• **WHAT YOU WILL DO**
Within the records below is a range that opens at the line with "[81,92,166,108] [81,136,429,151] property" and closes at the line with "(210, 1522) none". Return that range word for word, both ends included, and only that range.
------ INPUT MATERIAL
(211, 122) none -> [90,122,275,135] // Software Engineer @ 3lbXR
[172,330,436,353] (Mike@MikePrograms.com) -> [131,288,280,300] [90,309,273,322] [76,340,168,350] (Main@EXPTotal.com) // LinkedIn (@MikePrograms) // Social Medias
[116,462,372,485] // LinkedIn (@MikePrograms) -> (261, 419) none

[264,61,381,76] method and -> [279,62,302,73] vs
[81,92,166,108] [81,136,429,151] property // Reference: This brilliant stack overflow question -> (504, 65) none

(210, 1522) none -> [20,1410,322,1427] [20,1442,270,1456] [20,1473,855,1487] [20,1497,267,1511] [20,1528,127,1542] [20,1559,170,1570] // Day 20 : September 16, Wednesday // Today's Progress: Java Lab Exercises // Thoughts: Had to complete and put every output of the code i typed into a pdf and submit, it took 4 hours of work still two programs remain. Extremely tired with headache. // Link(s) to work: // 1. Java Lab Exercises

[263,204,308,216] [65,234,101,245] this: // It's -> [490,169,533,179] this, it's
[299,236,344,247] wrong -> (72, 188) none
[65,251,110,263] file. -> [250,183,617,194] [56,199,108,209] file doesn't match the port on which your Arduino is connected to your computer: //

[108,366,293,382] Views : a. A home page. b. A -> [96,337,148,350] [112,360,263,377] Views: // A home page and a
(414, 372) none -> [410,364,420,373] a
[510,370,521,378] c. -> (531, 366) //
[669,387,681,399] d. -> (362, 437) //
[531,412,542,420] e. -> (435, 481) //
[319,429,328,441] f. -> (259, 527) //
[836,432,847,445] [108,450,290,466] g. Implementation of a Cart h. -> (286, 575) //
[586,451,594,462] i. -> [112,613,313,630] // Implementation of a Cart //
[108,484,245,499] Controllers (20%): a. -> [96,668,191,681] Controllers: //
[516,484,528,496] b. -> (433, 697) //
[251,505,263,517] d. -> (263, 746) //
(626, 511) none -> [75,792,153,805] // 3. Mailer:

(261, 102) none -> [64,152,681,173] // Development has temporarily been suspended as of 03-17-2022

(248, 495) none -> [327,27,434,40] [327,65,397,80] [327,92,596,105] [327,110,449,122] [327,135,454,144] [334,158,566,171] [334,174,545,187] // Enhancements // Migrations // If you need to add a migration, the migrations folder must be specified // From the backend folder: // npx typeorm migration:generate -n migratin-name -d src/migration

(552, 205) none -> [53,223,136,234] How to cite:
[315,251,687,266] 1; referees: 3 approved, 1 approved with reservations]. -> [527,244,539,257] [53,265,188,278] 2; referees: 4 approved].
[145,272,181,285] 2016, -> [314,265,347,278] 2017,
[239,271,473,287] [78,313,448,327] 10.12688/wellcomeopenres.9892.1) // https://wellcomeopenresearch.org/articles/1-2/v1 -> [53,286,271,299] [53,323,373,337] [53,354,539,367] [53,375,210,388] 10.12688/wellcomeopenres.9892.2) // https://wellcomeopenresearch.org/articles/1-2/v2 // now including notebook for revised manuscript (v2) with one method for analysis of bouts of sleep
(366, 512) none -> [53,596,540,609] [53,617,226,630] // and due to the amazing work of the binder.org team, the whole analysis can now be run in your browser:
------------
• **RESULT OF THIS EXERCISE**
[81,92,166,108] [81,136,429,151] property // Reference: This brilliant stack overflow question -> (504, 65) none

(210, 1522) none -> [20,1410,322,1427] [20,1442,270,1456] [20,1473,855,1487] [20,1497,267,1511] [20,1528,127,1542] [20,1559,170,1570] // Day 20 : September 16, Wednesday // Today's Progress: Java Lab Exercises // Thoughts: Had to complete and put every output of the code i typed into a pdf and submit, it took 4 hours of work still two programs remain. Extremely tired with headache. // Link(s) to work: // 1. Java Lab Exercises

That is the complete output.